TASK REQUIREMENTS:
The expected output is the full data, repeated exactly, without pictures.

Web page edit records:
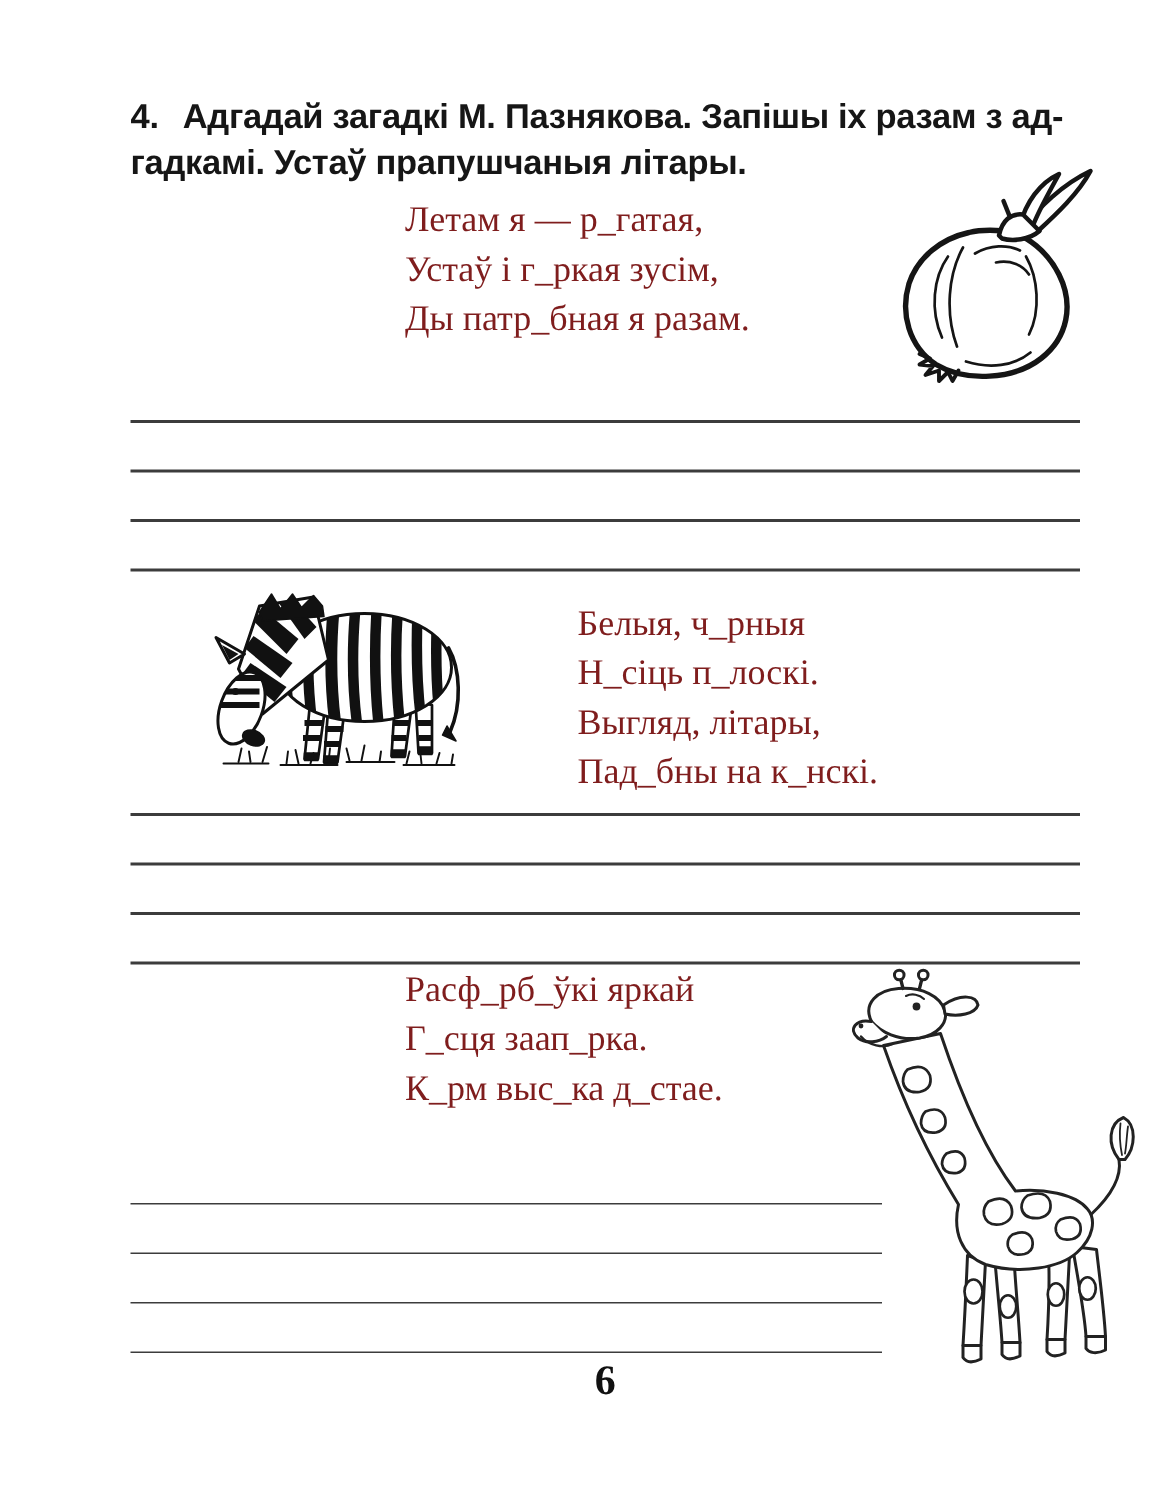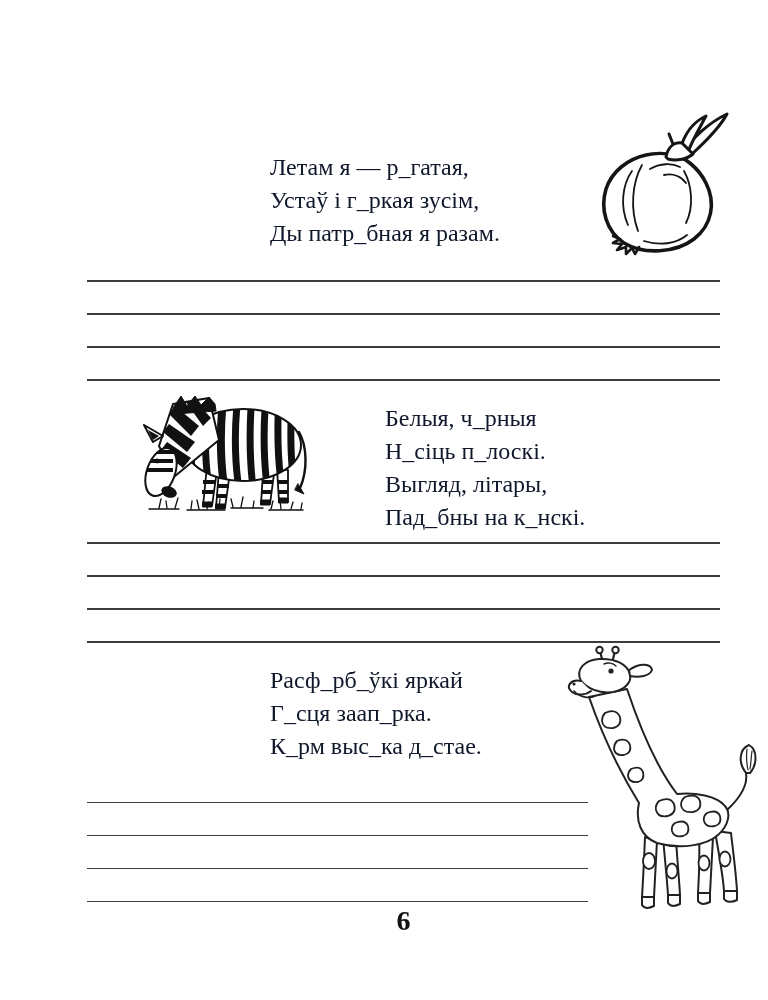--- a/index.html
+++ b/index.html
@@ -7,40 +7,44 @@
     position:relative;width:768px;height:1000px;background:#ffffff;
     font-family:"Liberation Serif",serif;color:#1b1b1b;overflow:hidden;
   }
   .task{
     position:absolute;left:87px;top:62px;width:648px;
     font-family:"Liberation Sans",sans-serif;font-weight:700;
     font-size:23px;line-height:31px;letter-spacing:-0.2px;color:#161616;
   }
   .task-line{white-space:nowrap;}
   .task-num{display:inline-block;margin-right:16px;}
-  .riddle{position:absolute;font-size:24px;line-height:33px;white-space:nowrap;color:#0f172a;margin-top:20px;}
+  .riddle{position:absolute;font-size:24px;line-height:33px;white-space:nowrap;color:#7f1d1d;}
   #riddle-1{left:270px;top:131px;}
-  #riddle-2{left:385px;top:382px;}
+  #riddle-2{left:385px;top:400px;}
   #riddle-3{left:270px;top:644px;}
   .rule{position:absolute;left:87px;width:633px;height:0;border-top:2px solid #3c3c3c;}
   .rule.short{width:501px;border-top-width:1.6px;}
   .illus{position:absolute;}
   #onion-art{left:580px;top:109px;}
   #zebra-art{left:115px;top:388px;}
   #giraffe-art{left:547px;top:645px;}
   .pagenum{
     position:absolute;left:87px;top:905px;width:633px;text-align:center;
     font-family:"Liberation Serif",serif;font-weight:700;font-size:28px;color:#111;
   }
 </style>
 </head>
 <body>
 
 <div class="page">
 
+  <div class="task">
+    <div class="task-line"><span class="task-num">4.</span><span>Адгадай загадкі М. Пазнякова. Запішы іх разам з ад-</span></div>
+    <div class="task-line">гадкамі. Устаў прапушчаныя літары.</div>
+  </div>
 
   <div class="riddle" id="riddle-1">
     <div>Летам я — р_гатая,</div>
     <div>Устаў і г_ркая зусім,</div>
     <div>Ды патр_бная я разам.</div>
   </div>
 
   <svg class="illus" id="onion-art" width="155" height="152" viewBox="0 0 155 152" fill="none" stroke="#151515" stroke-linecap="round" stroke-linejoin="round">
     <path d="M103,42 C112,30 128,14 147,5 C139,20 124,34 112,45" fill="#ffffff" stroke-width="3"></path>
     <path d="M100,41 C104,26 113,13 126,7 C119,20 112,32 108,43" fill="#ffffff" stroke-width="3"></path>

RESPONSE FOR THIS EXERCISE:
--- a/index.html
+++ b/index.html
@@ -7,40 +7,44 @@
     position:relative;width:768px;height:1000px;background:#ffffff;
     font-family:"Liberation Serif",serif;color:#1b1b1b;overflow:hidden;
   }
   .task{
     position:absolute;left:87px;top:62px;width:648px;
     font-family:"Liberation Sans",sans-serif;font-weight:700;
     font-size:23px;line-height:31px;letter-spacing:-0.2px;color:#161616;
   }
   .task-line{white-space:nowrap;}
   .task-num{display:inline-block;margin-right:16px;}
-  .riddle{position:absolute;font-size:24px;line-height:33px;white-space:nowrap;color:#0f172a;margin-top:20px;}
+  .riddle{position:absolute;font-size:24px;line-height:33px;white-space:nowrap;color:#7f1d1d;}
   #riddle-1{left:270px;top:131px;}
-  #riddle-2{left:385px;top:382px;}
+  #riddle-2{left:385px;top:400px;}
   #riddle-3{left:270px;top:644px;}
   .rule{position:absolute;left:87px;width:633px;height:0;border-top:2px solid #3c3c3c;}
   .rule.short{width:501px;border-top-width:1.6px;}
   .illus{position:absolute;}
   #onion-art{left:580px;top:109px;}
   #zebra-art{left:115px;top:388px;}
   #giraffe-art{left:547px;top:645px;}
   .pagenum{
     position:absolute;left:87px;top:905px;width:633px;text-align:center;
     font-family:"Liberation Serif",serif;font-weight:700;font-size:28px;color:#111;
   }
 </style>
 </head>
 <body>
 
 <div class="page">
 
+  <div class="task">
+    <div class="task-line"><span class="task-num">4.</span><span>Адгадай загадкі М. Пазнякова. Запішы іх разам з ад-</span></div>
+    <div class="task-line">гадкамі. Устаў прапушчаныя літары.</div>
+  </div>
 
   <div class="riddle" id="riddle-1">
     <div>Летам я — р_гатая,</div>
     <div>Устаў і г_ркая зусім,</div>
     <div>Ды патр_бная я разам.</div>
   </div>
 
   <svg class="illus" id="onion-art" width="155" height="152" viewBox="0 0 155 152" fill="none" stroke="#151515" stroke-linecap="round" stroke-linejoin="round">
     <path d="M103,42 C112,30 128,14 147,5 C139,20 124,34 112,45" fill="#ffffff" stroke-width="3"></path>
     <path d="M100,41 C104,26 113,13 126,7 C119,20 112,32 108,43" fill="#ffffff" stroke-width="3"></path>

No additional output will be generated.